This is the whole concept behind intellectual property rights (IPR) such
as copyrights and patents. IPRs prohibit the public from freely sharing
information; they give the information producer the exclusive right to
use, make copies or sell the product. IPRs are, in effect, information
monopolies. Today, they are the principal form of information ownership.
The information economies of today are monopolistic information economies.
Information monopolies make high profit margins possible in the
information sector.

In a capitalist system, investments tend to go where the profit margins
are highest. The high margins in the information sector encourage the
shift of investments from the industrial and agricultural sectors to the
information sector. The transformation of the U.S. economy from an
industrial to an information economy is the simply the result of this
natural movement of investments to areas which promise the highest rates
of return.

Cyberlords: the rent-seeking class of the information sector

The most important property owners of the information sector are
rent-seekers. They control or own an information resource or
infrastructure and get their regular income from charging rents for it
use. There are two types of cyberspace rentiers:

*the software owners, who control the programs, the data, or the content;
and

*the hardware owners, who control the infrastructure, the servers, the
facilities or the equipment for distributing, using, or consuming the
information goods.

Rents take the form of patent and copyright royalties, license fees,
subscription fees, entrance fees, usage charges, technology charges and so
on.

These rentiers of the information sector are the landlords of cyberspace.
They may therefore be called cyberlords.

Cyberlords who control the software may be called information cyberlords.
These include the owners of software companies, database companies, music,
video and film companies, publishers, genetic engineering firms,
pharmaceutical and seed firms, and similar companies who earn most of
their income from IPR rents.

Cyberlords who control the hardware may be called industrial cyberlords.
These include the owners of communication lines and equipment, radio and
TV stations and networks, Internet service providers, theater distributors
and owners, cable TV providers and operators, integrated circuit
manufacturers, and other firms. With these facilities converging towards a
single global information infrastructure for data, voice communications,
media, entertainment, financial transactions, payments, etc., the
industrial cyberlords are consolidating, merging and creating huge new
monopolies that control large chunks of these facilities.
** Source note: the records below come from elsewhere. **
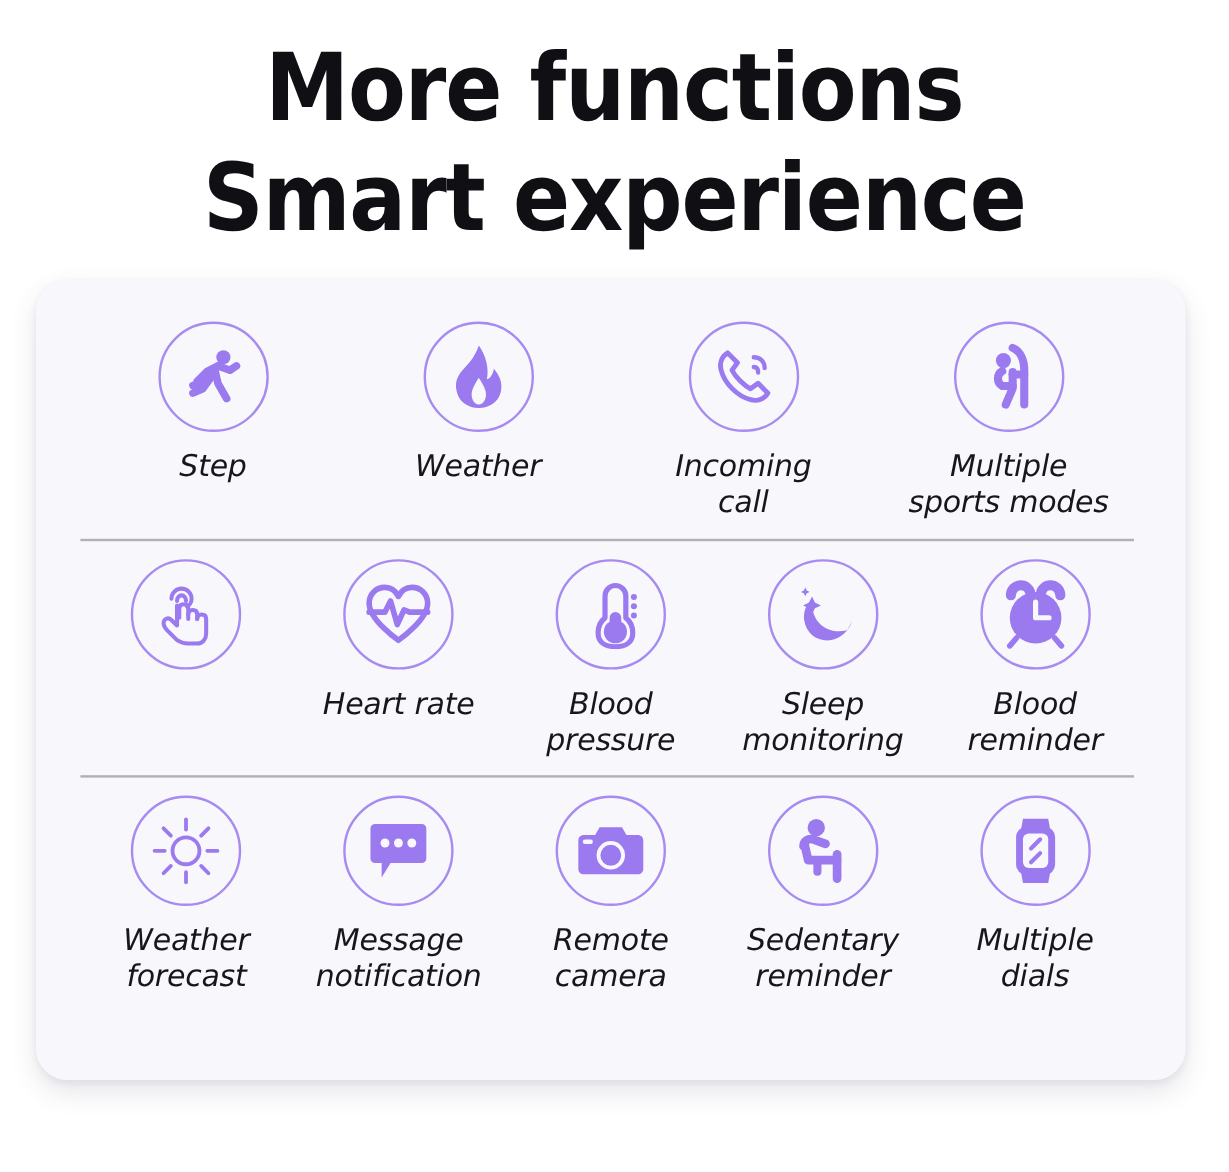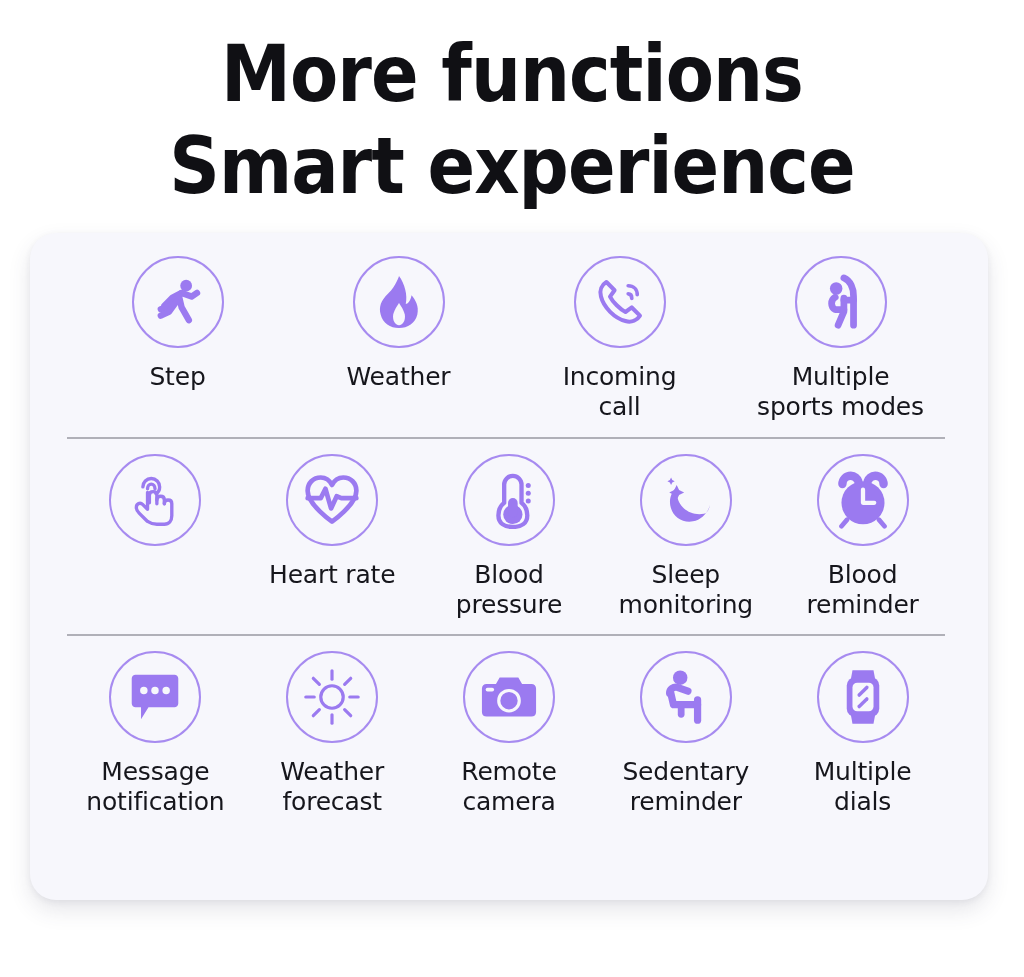--- a/index.html
+++ b/index.html
@@ -51,23 +51,24 @@
     background: #f7f7fc;
     border-radius: 26px;
     box-shadow: 0 10px 22px rgba(60, 60, 90, 0.13),
                 0 2px 6px rgba(60, 60, 90, 0.07);
     box-sizing: border-box;
   }
 
   .grid {
     position: absolute;
     left: 37px;
-    top: 8px;
+    top: 20px;
     width: 884px;
     height: 627px;
+    font-style: italic;
   }
 
   .row {
     position: relative;
     display: flex;
     height: 193px;
     align-items: flex-start;
   }
   .row.r1 { height: 196px; }
   .row.r2 { height: 195px; }
@@ -251,33 +252,20 @@
           </div>
           <div class="cell-label">Blood
 reminder</div>
         </div>
 
       </div>
 
       <div class="divider"></div>
 
       <div class="row r3">
-
-        <div class="cell">
-          <div class="icon-circle">
-            <svg width="54" height="54" viewBox="0 0 58 58" fill="none">
-              <path d="M4 9 C4 6.5 6 5 8 5 L50 5 C52 5 54 6.5 54 9 L54 36 C54 38.5 52 40 50 40 L22 40 L14 53 L14 40 L8 40 C6 40 4 38.5 4 36 Z" fill="#9b7af0"></path>
-              <circle cx="17" cy="22" r="4" fill="#f7f7fc"></circle>
-              <circle cx="29" cy="22" r="4" fill="#f7f7fc"></circle>
-              <circle cx="41" cy="22" r="4" fill="#f7f7fc"></circle>
-            </svg>
-          </div>
-          <div class="cell-label">Message
-notification</div>
-        </div>
 
         <div class="cell">
           <div class="icon-circle">
             <svg width="58" height="58" viewBox="0 0 62 62" fill="none">
               <circle cx="31" cy="31" r="12" stroke="#9b7af0" stroke-width="3.4" fill="none"></circle>
               <g stroke="#9b7af0" stroke-width="3.4" stroke-linecap="round">
                 <path d="M31 3 L31 12"></path>
                 <path d="M31 50 L31 59"></path>
                 <path d="M3 31 L12 31"></path>
                 <path d="M50 31 L59 31"></path>
@@ -287,20 +275,33 @@
                 <path d="M44.5 17.5 L51 11"></path>
               </g>
             </svg>
           </div>
           <div class="cell-label">Weather
 forecast</div>
         </div>
 
         <div class="cell">
           <div class="icon-circle">
+            <svg width="54" height="54" viewBox="0 0 58 58" fill="none">
+              <path d="M4 9 C4 6.5 6 5 8 5 L50 5 C52 5 54 6.5 54 9 L54 36 C54 38.5 52 40 50 40 L22 40 L14 53 L14 40 L8 40 C6 40 4 38.5 4 36 Z" fill="#9b7af0"></path>
+              <circle cx="17" cy="22" r="4" fill="#f7f7fc"></circle>
+              <circle cx="29" cy="22" r="4" fill="#f7f7fc"></circle>
+              <circle cx="41" cy="22" r="4" fill="#f7f7fc"></circle>
+            </svg>
+          </div>
+          <div class="cell-label">Message
+notification</div>
+        </div>
+
+        <div class="cell">
+          <div class="icon-circle">
             <svg width="56" height="48" viewBox="0 0 60 50" fill="none">
               <path d="M20 4 L40 4 L44 11 L54 11 C57 11 59 13 59 16 L59 41 C59 44 57 46 54 46 L6 46 C3 46 1 44 1 41 L1 16 C1 13 3 11 6 11 L16 11 Z" fill="#9b7af0"></path>
               <circle cx="30" cy="29" r="11" fill="none" stroke="#f7f7fc" stroke-width="3.4"></circle>
               <rect x="5" y="15" width="9" height="4" rx="2" fill="#f7f7fc"></rect>
             </svg>
           </div>
           <div class="cell-label">Remote
 camera</div>
         </div>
The cyberlord class also includes highly-paid professionals who are
indispensable to the economic viability and growth of cyberlords. These
include top-level managers, lawyers, and others whose income are mainly
payments from cyberlords they work for. Lawyers, in particular, are
absolutely necessary for the enforcement of the copyrights, patents, and
other IPRs of information cyberlords.

The social nature of information continually asserts itself. Thus,
information products tend to spread themselves globally as soon as they
are released, regardless of the will and intentions of the producers.
Cyberlords, therefore, have no choice but to globalize their operations as
well, and to follow where their information products go. They push the
globalization process incessantly to ensure that every country, every nook
and corner of the globe, is within the reach of their mechanisms for rent
extraction. Thus, cyberlords are an important social base of
globalization. As they gain political dominance in a country, a new ruling
class of rentiers will emerge, ushering a neo-feudal era ruled by
cyberlords.

WTO: enforcing the cyberlords' property rights

To strengthen their global reach, cyberlords needed a global legal
infrastructure for extracting rents. This turned out to be the World Trade
Organization (WTO). Under the WTO's persistent pressure, various
international agreements have been concluded or are being pushed that
protect and advance the interests of cyberlords. The most important
agreement, without which cyberlords would not be able to realize their
high profit margins, was the TRIPS agreement under GATT, which bound all
WTO members to very high standards of IPR protection.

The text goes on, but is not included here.